From: Yinghai Lu on
On 02/05/2010 01:09 PM, Brandon Philips wrote:
> When two drivers are setting up MSI-X at the same time via
> pci_enable_msix() there is a race. See this dmesg excerpt:
>
> [ 85.170610] ixgbe 0000:02:00.1: irq 97 for MSI/MSI-X
> [ 85.170611] alloc irq_desc for 99 on node -1
> [ 85.170613] igb 0000:08:00.1: irq 98 for MSI/MSI-X
> [ 85.170614] alloc kstat_irqs on node -1
> [ 85.170616] alloc irq_2_iommu on node -1
> [ 85.170617] alloc irq_desc for 100 on node -1
> [ 85.170619] alloc kstat_irqs on node -1
> [ 85.170621] alloc irq_2_iommu on node -1
> [ 85.170625] ixgbe 0000:02:00.1: irq 99 for MSI/MSI-X
> [ 85.170626] alloc irq_desc for 101 on node -1
> [ 85.170628] igb 0000:08:00.1: irq 100 for MSI/MSI-X
> [ 85.170630] alloc kstat_irqs on node -1
> [ 85.170631] alloc irq_2_iommu on node -1
> [ 85.170635] alloc irq_desc for 102 on node -1
> [ 85.170636] alloc kstat_irqs on node -1
> [ 85.170639] alloc irq_2_iommu on node -1
> [ 85.170646] BUG: unable to handle kernel NULL pointer dereference
> at 0000000000000088
>
> As you can see igb and ixgbe are both alternating on create_irq_nr()

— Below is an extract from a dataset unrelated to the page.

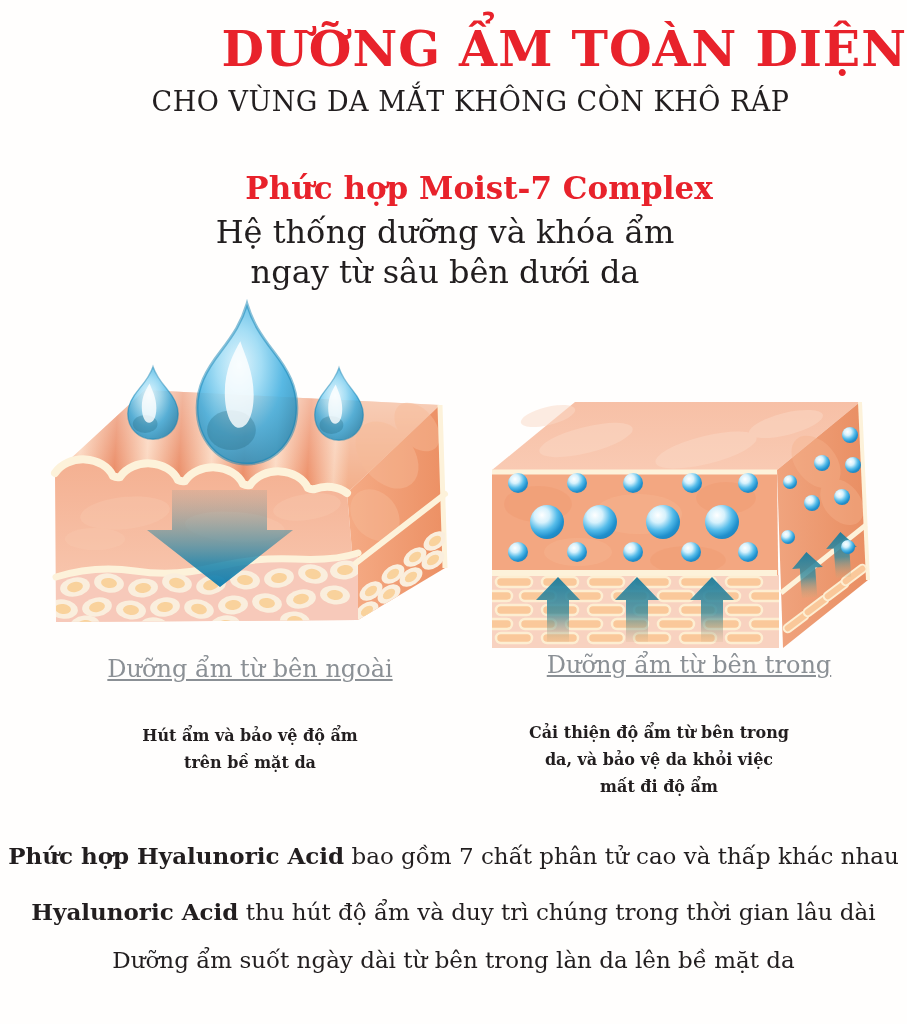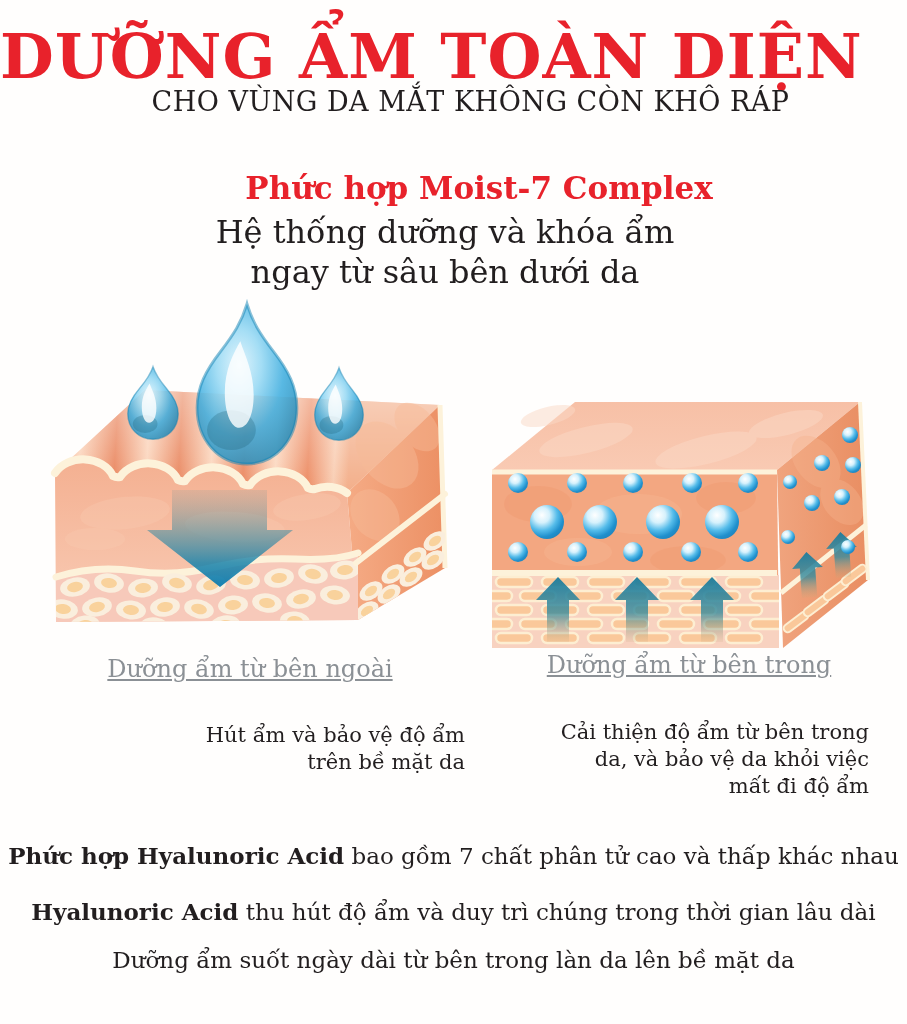"DƯỠNG ẨM TOÀN DIỆN" .page-title { font-size: 62px -> 49px; text-align: left -> right }
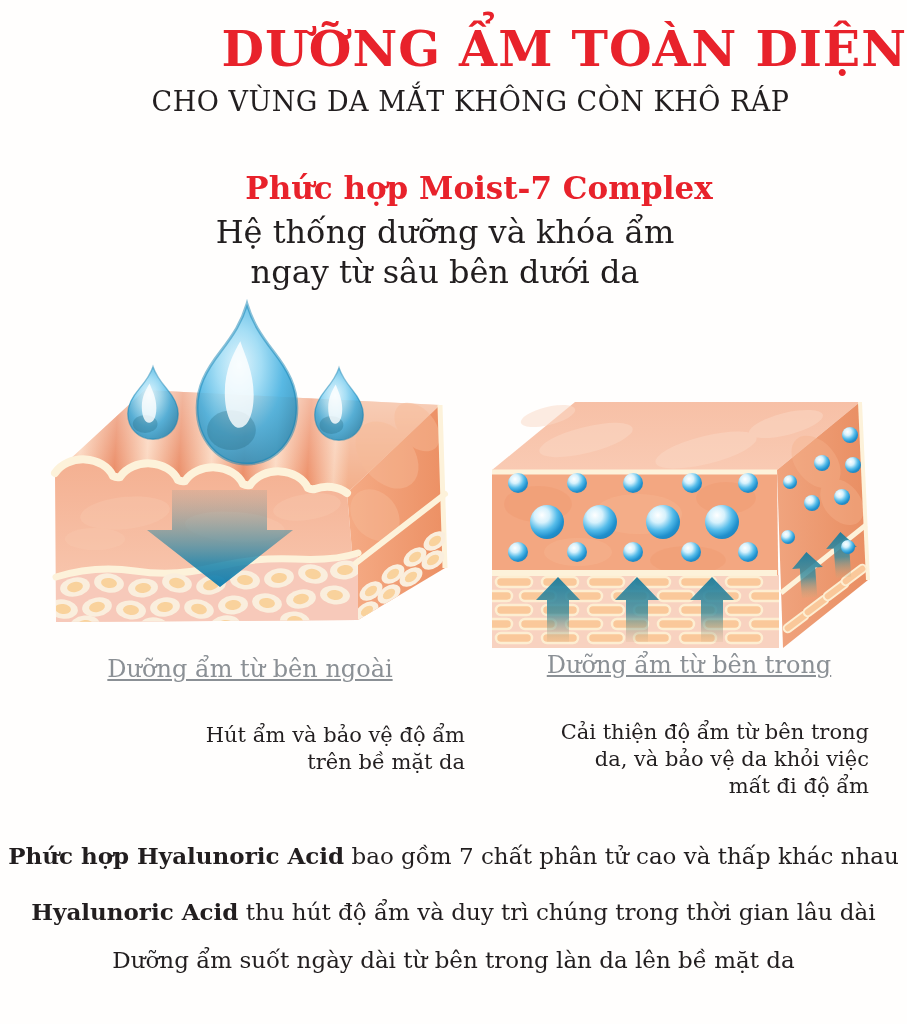"Hút ẩm và bảo vệ" .fig-desc { font-size: 21px -> 16px; font-weight: none -> bold; text-align: right -> center }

> via pci_enable_msix() in their probe function.
>
> ixgbe: While looping through irq_desc_ptrs[] via create_irq_nr() ixgbe
> choses irq_desc_ptrs[102] and exits the loop, drops vector_lock and
> calls dynamic_irq_init. Then it sets irq_desc_ptrs[102]->chip_data =
> NULL via dynamic_irq_init().
>
> igb: Grabs the vector_lock now and starts looping over irq_desc_ptrs[]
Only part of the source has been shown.